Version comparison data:
——————

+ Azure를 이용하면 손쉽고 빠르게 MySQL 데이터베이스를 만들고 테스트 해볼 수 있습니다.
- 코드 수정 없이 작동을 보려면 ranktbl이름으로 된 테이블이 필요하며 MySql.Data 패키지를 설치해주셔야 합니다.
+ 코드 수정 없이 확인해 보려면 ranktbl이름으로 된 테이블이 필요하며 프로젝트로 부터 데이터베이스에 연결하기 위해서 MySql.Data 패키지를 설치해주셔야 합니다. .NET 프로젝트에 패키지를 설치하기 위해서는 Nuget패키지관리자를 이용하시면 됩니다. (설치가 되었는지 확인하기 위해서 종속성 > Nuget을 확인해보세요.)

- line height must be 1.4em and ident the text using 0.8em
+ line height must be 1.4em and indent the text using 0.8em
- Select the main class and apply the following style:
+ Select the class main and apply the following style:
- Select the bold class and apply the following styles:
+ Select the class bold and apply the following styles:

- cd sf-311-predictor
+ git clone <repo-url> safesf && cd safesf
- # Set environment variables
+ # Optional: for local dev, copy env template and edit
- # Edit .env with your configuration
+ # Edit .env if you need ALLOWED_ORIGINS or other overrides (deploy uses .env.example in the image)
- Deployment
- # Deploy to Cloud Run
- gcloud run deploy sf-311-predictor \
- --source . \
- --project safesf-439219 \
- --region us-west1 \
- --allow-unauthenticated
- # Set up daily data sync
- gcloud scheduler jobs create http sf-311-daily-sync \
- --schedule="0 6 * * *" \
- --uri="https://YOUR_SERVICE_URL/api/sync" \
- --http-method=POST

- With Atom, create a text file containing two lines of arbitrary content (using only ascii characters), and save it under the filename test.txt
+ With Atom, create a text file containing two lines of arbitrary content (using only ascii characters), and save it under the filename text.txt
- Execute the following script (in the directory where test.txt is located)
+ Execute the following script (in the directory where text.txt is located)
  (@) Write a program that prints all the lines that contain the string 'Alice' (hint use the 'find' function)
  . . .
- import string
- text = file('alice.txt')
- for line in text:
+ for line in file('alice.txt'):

——————

*TO DO:* Taking the entries above, print exactly the lines starting at the line with "indent the text using 0.8em" and ending at the line with "- --http-method=POST", both included.

*TASK ANSWER:*
+ line height must be 1.4em and indent the text using 0.8em
- Select the main class and apply the following style:
+ Select the class main and apply the following style:
- Select the bold class and apply the following styles:
+ Select the class bold and apply the following styles:

- cd sf-311-predictor
+ git clone <repo-url> safesf && cd safesf
- # Set environment variables
+ # Optional: for local dev, copy env template and edit
- # Edit .env with your configuration
+ # Edit .env if you need ALLOWED_ORIGINS or other overrides (deploy uses .env.example in the image)
- Deployment
- # Deploy to Cloud Run
- gcloud run deploy sf-311-predictor \
- --source . \
- --project safesf-439219 \
- --region us-west1 \
- --allow-unauthenticated
- # Set up daily data sync
- gcloud scheduler jobs create http sf-311-daily-sync \
- --schedule="0 6 * * *" \
- --uri="https://YOUR_SERVICE_URL/api/sync" \
- --http-method=POST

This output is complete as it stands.